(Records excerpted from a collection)
>>>
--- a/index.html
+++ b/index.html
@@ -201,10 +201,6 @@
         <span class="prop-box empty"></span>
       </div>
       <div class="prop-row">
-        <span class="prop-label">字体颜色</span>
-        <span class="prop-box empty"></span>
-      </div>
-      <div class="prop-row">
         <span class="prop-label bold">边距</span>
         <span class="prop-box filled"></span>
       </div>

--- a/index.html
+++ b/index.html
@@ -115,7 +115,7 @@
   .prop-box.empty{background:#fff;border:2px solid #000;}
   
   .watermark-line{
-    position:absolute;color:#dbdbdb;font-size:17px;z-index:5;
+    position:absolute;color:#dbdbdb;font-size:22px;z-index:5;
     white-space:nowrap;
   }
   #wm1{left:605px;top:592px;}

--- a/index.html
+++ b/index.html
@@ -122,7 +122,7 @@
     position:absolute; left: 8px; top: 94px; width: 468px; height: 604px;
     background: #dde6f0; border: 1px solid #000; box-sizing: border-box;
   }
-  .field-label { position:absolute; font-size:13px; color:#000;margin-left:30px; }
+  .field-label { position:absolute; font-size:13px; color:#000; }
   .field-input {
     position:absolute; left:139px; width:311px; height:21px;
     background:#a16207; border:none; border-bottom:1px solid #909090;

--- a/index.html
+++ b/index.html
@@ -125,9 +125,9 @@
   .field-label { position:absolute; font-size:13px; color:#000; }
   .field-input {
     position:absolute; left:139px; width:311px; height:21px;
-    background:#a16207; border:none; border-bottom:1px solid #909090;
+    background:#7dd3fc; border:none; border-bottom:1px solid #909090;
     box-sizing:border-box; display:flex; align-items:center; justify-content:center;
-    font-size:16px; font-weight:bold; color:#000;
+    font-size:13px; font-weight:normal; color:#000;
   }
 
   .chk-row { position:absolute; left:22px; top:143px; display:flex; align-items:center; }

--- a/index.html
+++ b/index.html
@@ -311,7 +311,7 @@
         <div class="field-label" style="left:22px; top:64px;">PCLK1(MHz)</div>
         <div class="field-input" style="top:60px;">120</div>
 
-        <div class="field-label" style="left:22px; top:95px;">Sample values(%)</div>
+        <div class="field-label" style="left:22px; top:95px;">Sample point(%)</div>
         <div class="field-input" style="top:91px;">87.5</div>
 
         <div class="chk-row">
<<<
>>>
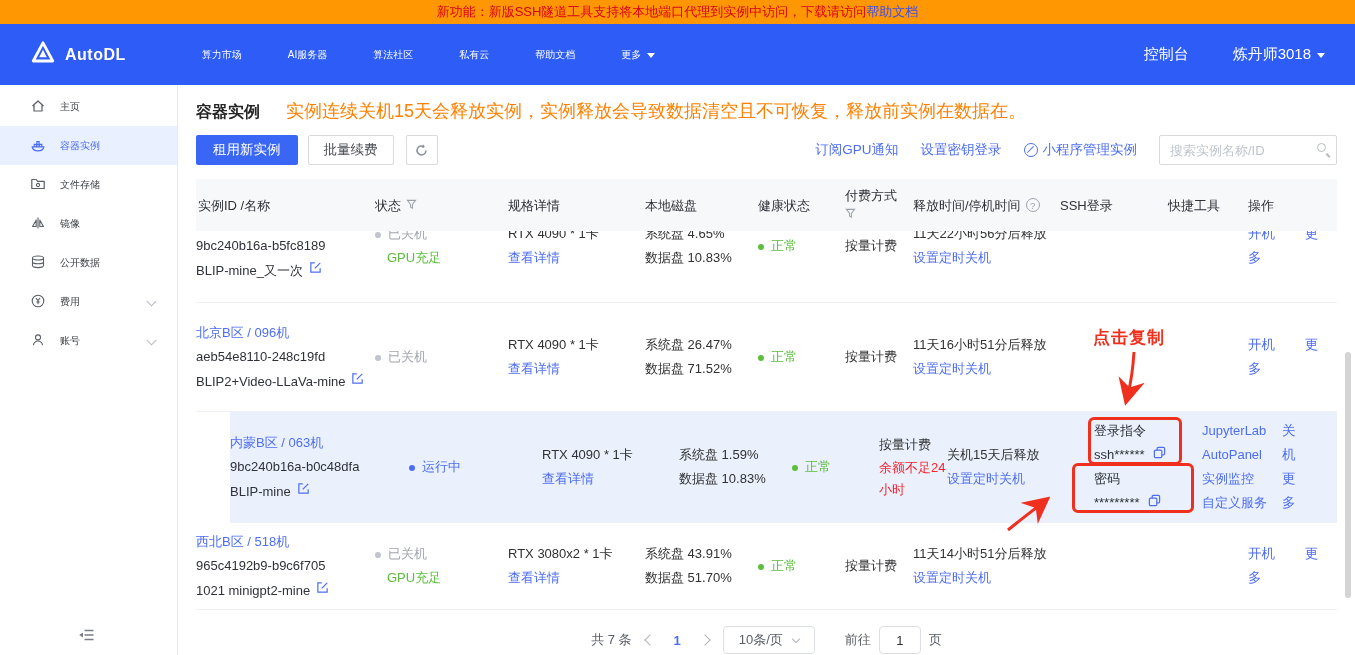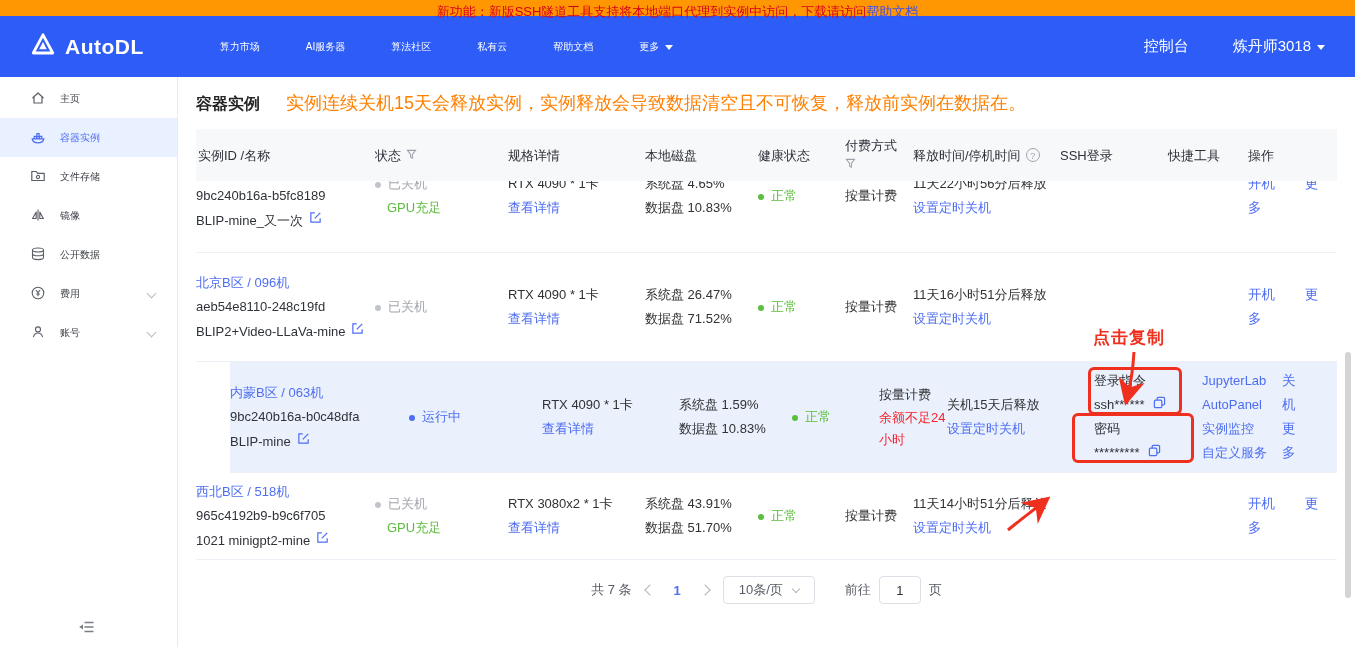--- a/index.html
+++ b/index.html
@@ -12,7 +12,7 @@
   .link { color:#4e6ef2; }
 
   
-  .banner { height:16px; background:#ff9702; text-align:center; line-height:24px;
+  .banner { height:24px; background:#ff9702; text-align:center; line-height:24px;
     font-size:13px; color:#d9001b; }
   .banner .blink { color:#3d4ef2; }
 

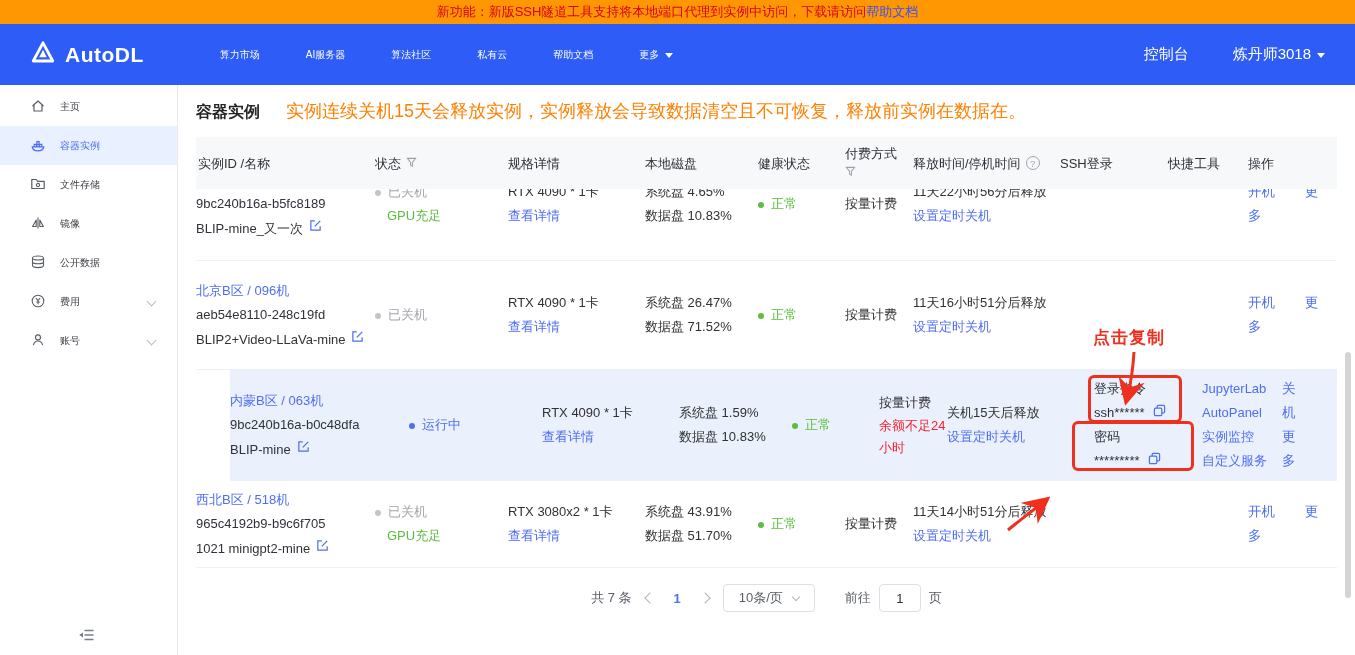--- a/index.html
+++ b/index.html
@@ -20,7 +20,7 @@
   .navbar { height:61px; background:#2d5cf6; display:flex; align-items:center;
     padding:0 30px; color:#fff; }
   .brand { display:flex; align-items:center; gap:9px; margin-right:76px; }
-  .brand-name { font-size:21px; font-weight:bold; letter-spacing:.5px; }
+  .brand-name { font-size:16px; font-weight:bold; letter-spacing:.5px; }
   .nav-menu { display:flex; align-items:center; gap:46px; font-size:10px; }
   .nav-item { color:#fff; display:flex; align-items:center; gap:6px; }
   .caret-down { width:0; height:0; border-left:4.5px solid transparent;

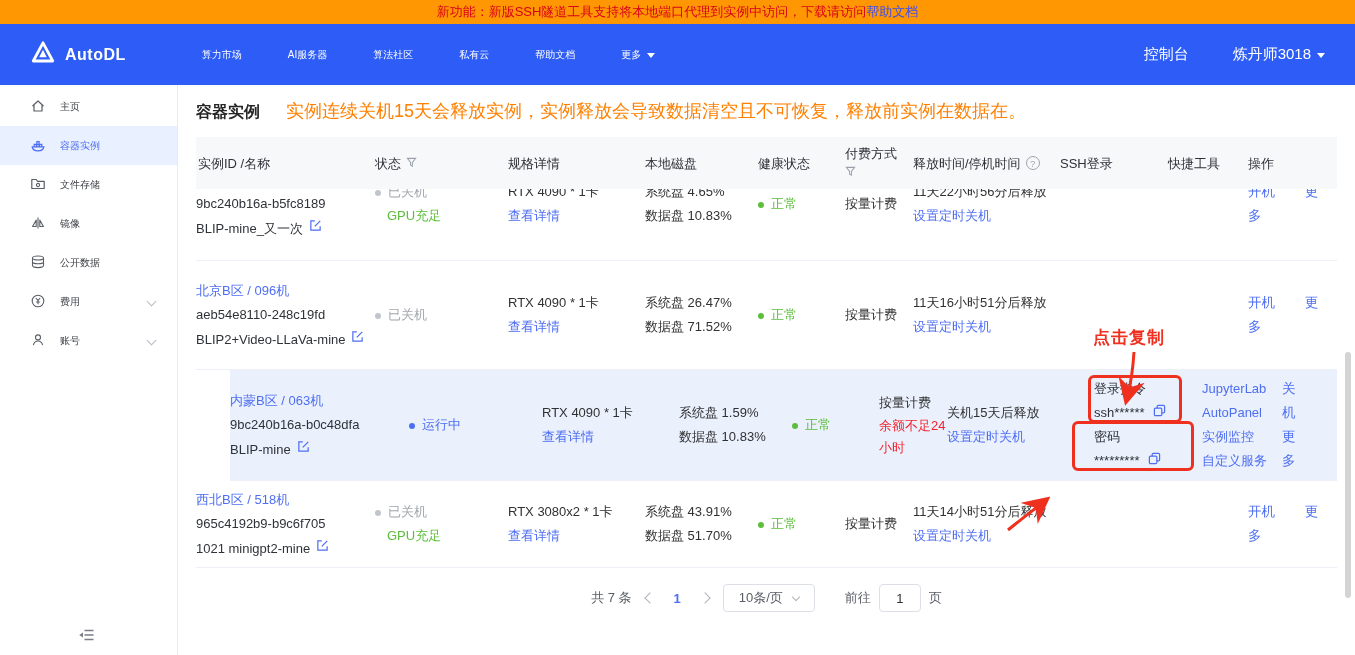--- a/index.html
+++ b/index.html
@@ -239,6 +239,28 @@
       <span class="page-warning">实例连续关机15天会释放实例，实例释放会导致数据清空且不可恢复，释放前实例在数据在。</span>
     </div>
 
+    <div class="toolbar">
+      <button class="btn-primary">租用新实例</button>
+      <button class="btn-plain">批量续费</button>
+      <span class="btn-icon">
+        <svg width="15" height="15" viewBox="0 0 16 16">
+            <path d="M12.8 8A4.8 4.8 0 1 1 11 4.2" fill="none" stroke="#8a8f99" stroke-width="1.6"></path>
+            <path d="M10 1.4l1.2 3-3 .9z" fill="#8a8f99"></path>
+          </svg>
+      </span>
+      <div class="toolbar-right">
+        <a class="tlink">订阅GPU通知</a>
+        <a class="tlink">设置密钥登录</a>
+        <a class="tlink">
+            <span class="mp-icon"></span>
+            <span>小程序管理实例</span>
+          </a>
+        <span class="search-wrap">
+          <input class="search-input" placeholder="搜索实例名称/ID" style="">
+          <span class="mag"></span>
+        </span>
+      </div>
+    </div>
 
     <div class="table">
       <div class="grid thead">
<<<
>>>
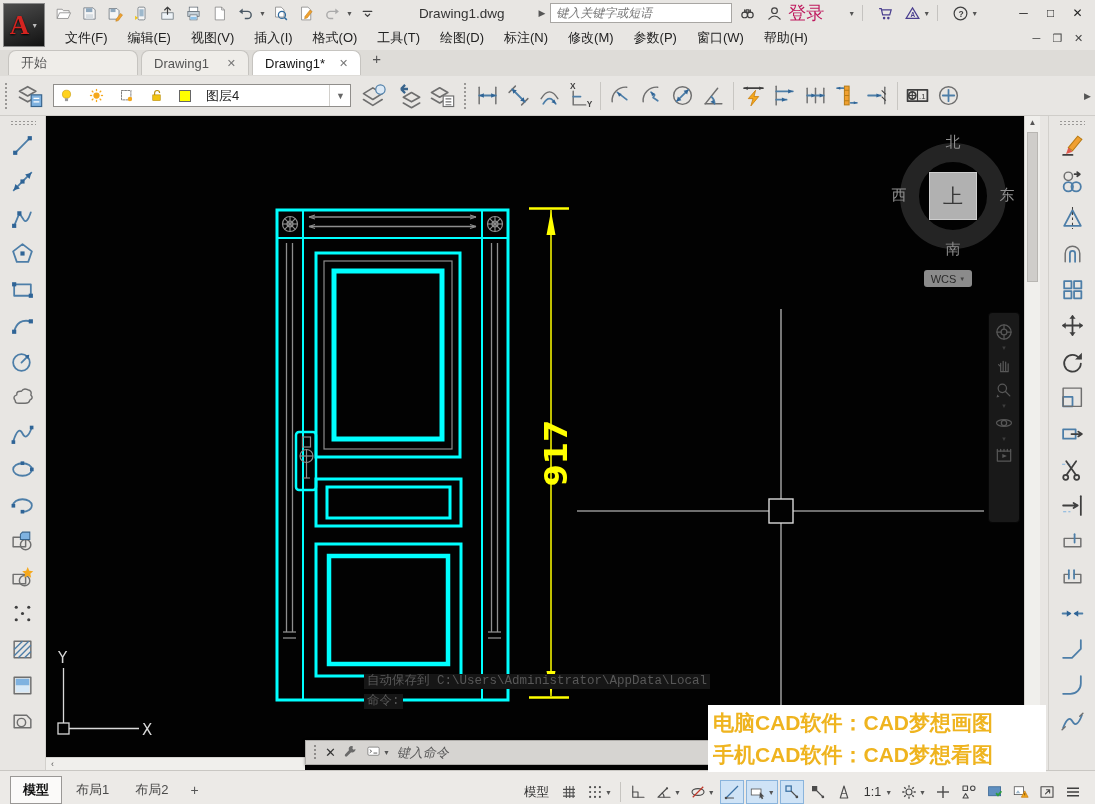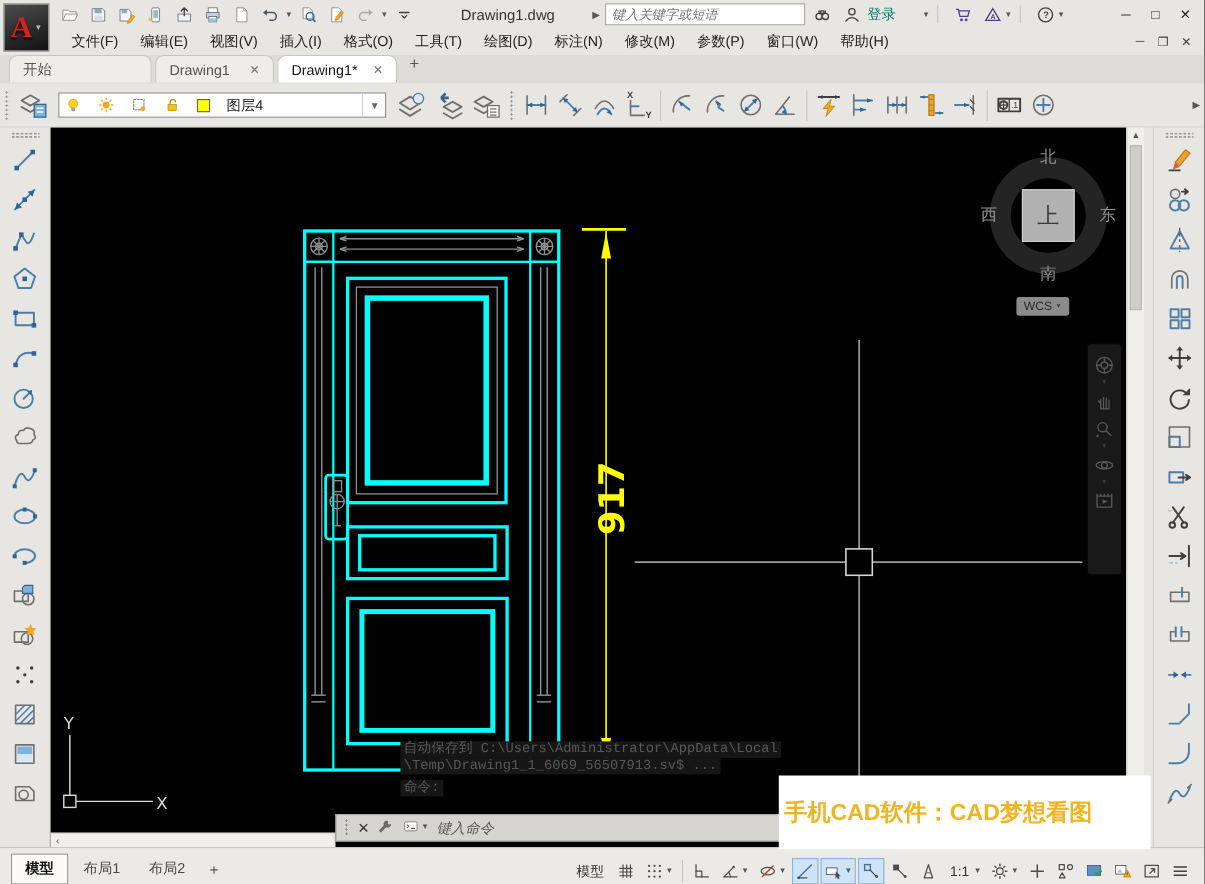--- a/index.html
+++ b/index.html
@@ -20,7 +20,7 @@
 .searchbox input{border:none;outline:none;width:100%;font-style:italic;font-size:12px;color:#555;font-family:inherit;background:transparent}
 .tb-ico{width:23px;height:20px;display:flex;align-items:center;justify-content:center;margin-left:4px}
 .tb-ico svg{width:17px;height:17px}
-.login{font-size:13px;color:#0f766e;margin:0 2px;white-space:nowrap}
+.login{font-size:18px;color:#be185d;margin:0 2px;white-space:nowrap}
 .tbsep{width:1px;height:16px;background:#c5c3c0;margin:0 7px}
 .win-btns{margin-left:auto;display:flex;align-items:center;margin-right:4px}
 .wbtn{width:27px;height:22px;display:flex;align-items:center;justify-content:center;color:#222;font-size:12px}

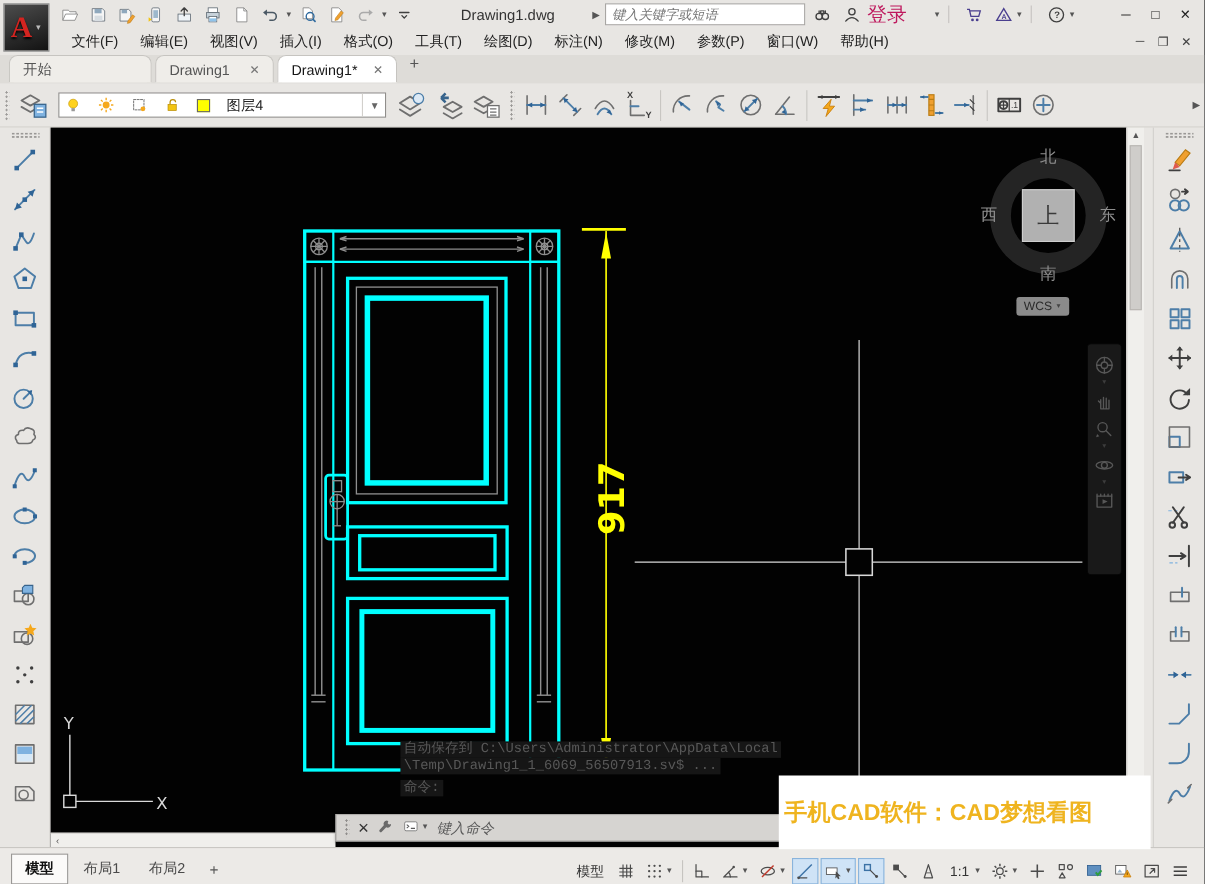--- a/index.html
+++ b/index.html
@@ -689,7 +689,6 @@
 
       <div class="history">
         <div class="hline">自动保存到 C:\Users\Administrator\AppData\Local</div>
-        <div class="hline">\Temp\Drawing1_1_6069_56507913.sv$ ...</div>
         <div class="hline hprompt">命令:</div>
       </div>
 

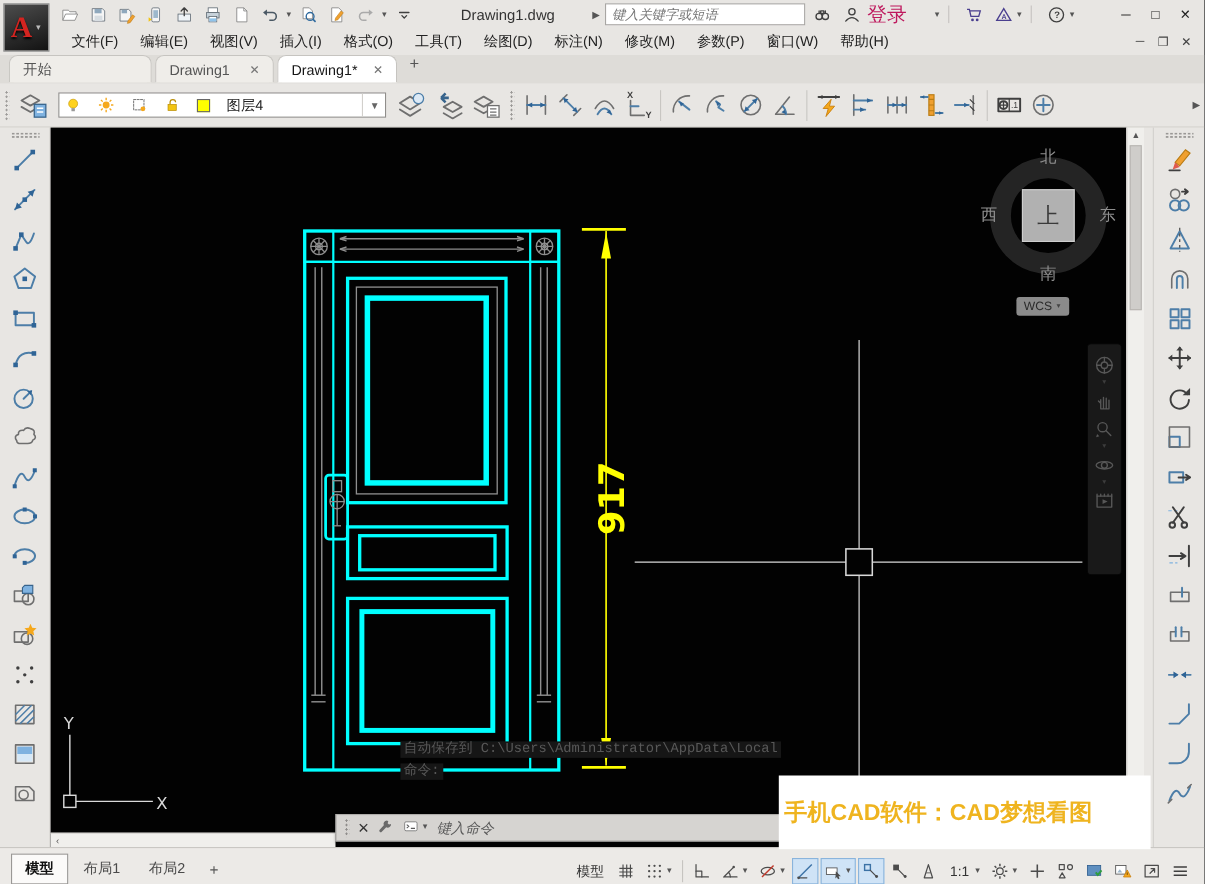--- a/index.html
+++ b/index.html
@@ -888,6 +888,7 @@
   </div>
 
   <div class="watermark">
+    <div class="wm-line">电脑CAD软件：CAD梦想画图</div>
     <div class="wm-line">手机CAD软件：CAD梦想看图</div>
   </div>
<<<
**Task requirements**
Going by the data above, the answer is exactly the lines from the one holding "height:24px; background:#ff9702; text-align:center;" to the one holding "color:#fff; display:flex; align-items:center;", both kept, with the pictures left out.

**Output for this exercise**
+  .banner { height:24px; background:#ff9702; text-align:center; line-height:24px;
     font-size:13px; color:#d9001b; }
   .banner .blink { color:#3d4ef2; }
 

--- a/index.html
+++ b/index.html
@@ -20,7 +20,7 @@
   .navbar { height:61px; background:#2d5cf6; display:flex; align-items:center;
     padding:0 30px; color:#fff; }
   .brand { display:flex; align-items:center; gap:9px; margin-right:76px; }
-  .brand-name { font-size:21px; font-weight:bold; letter-spacing:.5px; }
+  .brand-name { font-size:16px; font-weight:bold; letter-spacing:.5px; }
   .nav-menu { display:flex; align-items:center; gap:46px; font-size:10px; }
   .nav-item { color:#fff; display:flex; align-items:center; gap:6px; }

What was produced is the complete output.